When the plane came to a stop, and the scaffold brought to the door, Hugo could not contain a gasp of horror as he saw a stretcher being wheeled out of the plane. There was Cassandra, breathing mask adorning her fragile mouth, and an oxygen tank and I/V drip following her close at hand. Hugo regained his composure and stoically made the necessary arrangements to bring Cassandra comfortably home.
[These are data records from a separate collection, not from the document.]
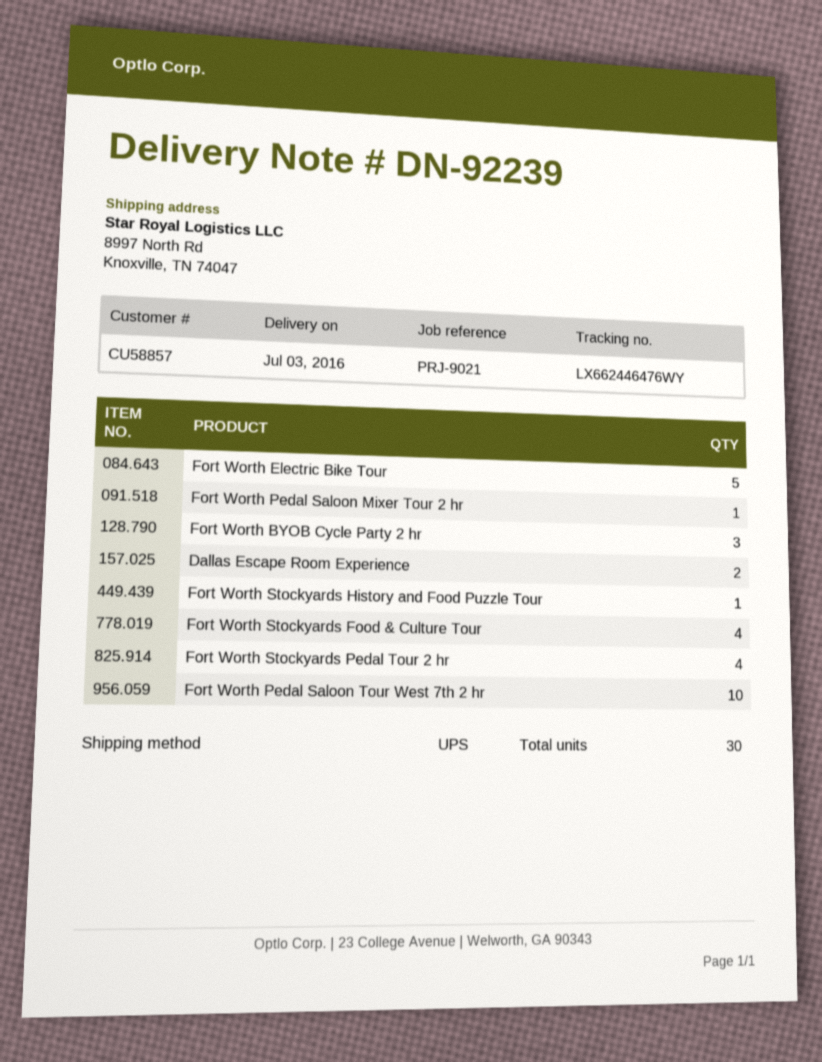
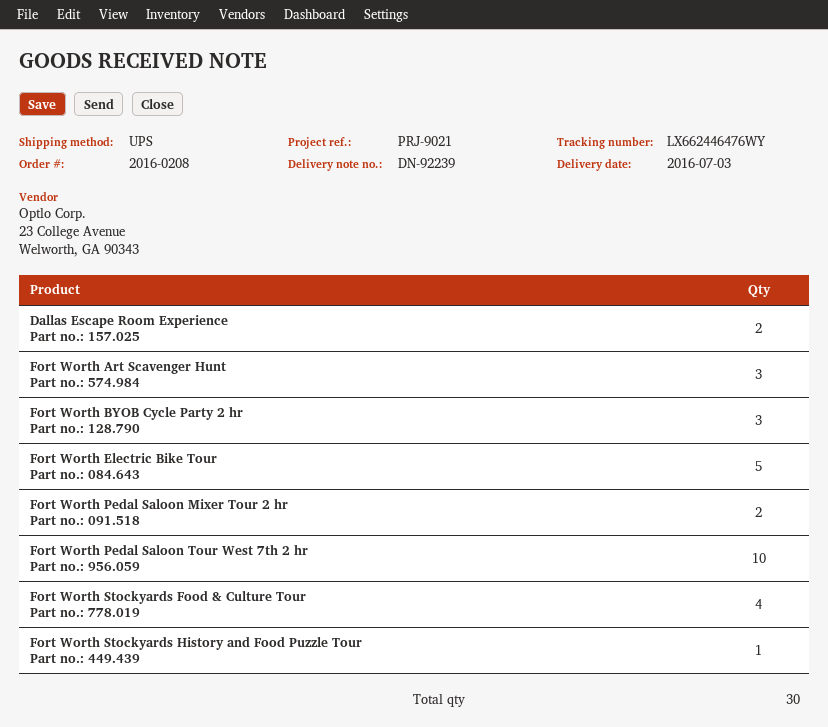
Fort Worth Pedal Saloon Mixer Tour 2 hr: 1 -> 2
Fort Worth Stockyards Pedal Tour 2 hr: 4 -> none
Fort Worth Art Scavenger Hunt: none -> 3

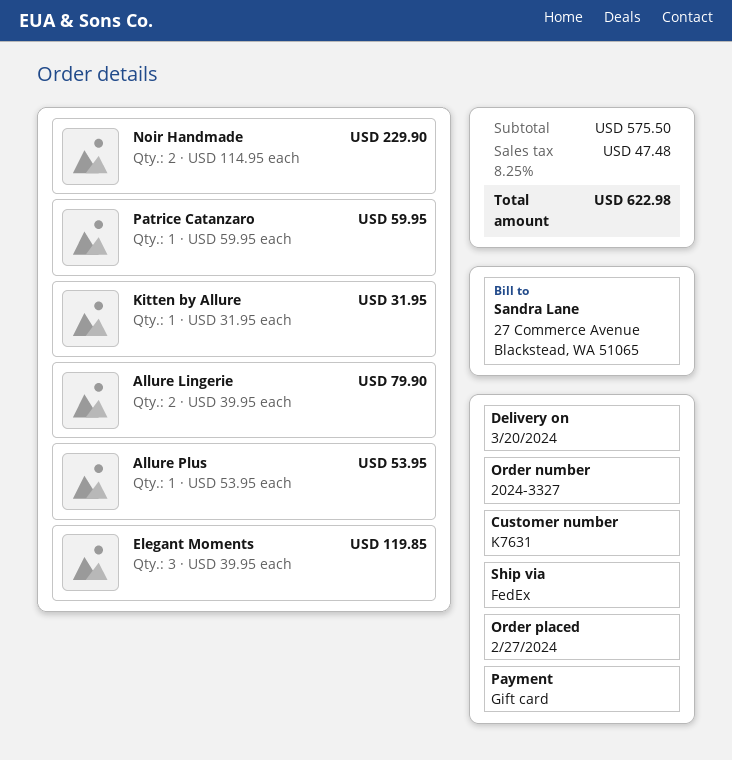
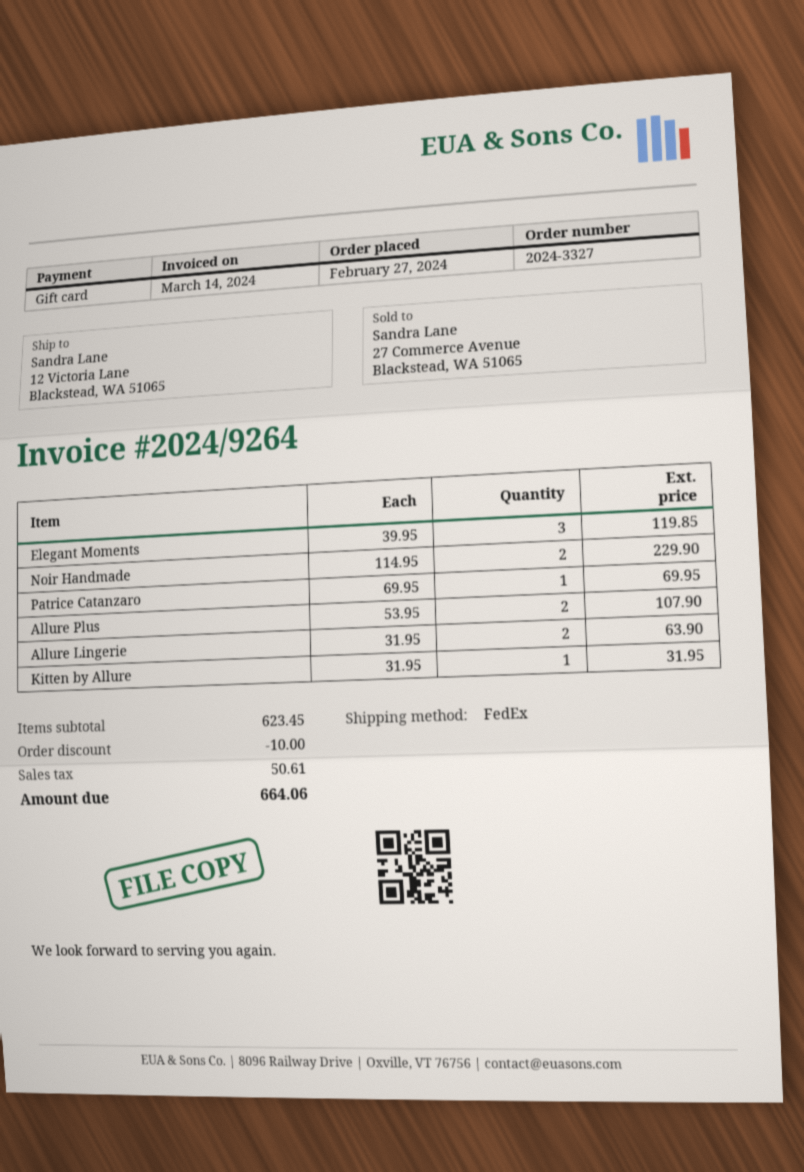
Patrice Catanzaro: 1 x 59.95 = 59.95 -> 1 x 69.95 = 69.95
Allure Lingerie: 2 x 39.95 = 79.90 -> 2 x 31.95 = 63.90
Allure Plus: 1 x 53.95 = 53.95 -> 2 x 53.95 = 107.90
subtotal: 575.50 -> 623.45
discount: none -> 10.00
tax: 47.48 -> 50.61
total: 622.98 -> 664.06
When she was settled in, Hugo sat at her side and held her frail and withered hand. “I failed, my dear Hugo,” she said, her voice a coarse whisper. “I travelled the world and all I have to show for it is a terminal case of Scarlet Fever!” A coughing fit wracked her small frame as she tried to continue, but Hugo patted her hand and waited for the coughing to reside. “You were right my old friend. Immortality exists only in the realms of science fiction.” Her sentence trailed off in a fit of coughing, and she lay back in bed as her labored breathing began to slow.
“No, my child,” Hugo stated, “You did not. What you found, however, was something far greater.”
“What?” Cassandra pleaded as a tear trickled down her cheek.
Hugo stood up and retrieved his scrapbook from the mantelpiece. He began reading all the clippings to Cassandra, from the onset of her journey until the present. What she couldn’t understand, Hugo translated or explained. He read until he saw the realization dawn on her, and she smiled with her last breath.
Hugo laid her to rest alongside Ariel, and held a very simple, private service. As the preacher read the chronicle of Cassandra’s life, Hugo looked around at the masses who had gathered outside the burial plot to pay their respects. They silently and respectfully kept their distance, not wanting to intrude on the family affair.
After the service, Cassandra’s lawyer approached with documents in hand and a small, scholarly-looking woman by his side. He explained to Hugo that Cassandra had left him everything in her will, and that he would be by the following week to close all the legal paperwork out. The young woman, he explained wanted to speak with Hugo on a different matter.
“My name is Cynthia Reynolds,” she explained. “I work with the city, and wanted to talk to you about Miss Whitehall’s achievements. Do you have a moment?”
Hugo nodded silently and motioned to the young woman to follow him into the manor. It was a simple request, she explained to Hugo. The city wanted to erect a statue in Cassandra’s memory, and she needed Hugo’s signature to use Cassandra’s likeness since Cassandra had no living relatives.
As the years went by, people would walk through the city square and forever look upon a statue dedicated to Cassandra Whitehall, founder of the Gilgamesh World Humanitarian Organization. Until the end of his days, Hugo would smile and say as he passed: “Cassandra my dear, it appears you have found your immortality, after all.